--- START ---

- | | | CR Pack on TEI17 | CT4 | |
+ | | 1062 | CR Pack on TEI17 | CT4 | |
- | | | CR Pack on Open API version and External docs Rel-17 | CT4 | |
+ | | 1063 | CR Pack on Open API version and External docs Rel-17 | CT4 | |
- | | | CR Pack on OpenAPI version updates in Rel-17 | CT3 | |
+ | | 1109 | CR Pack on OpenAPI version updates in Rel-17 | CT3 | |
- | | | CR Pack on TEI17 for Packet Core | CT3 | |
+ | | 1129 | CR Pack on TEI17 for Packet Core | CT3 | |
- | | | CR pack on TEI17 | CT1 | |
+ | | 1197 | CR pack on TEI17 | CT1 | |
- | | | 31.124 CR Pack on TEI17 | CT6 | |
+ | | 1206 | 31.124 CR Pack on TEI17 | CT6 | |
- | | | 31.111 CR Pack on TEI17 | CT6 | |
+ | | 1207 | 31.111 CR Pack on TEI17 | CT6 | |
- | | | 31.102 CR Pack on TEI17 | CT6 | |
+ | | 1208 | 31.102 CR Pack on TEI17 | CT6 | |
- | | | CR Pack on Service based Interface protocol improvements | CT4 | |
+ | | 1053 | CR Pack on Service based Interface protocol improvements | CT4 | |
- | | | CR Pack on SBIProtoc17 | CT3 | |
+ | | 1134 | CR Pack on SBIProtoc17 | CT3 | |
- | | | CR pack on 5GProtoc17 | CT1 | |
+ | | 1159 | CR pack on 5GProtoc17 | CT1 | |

--- END ---

• _Task to complete_
For this exercise, find all lines in the records containing the word "updates" and copy them.

• _Problem solution_
- | | | CR Pack on OpenAPI version updates in Rel-17 | CT3 | |
+ | | 1109 | CR Pack on OpenAPI version updates in Rel-17 | CT3 | |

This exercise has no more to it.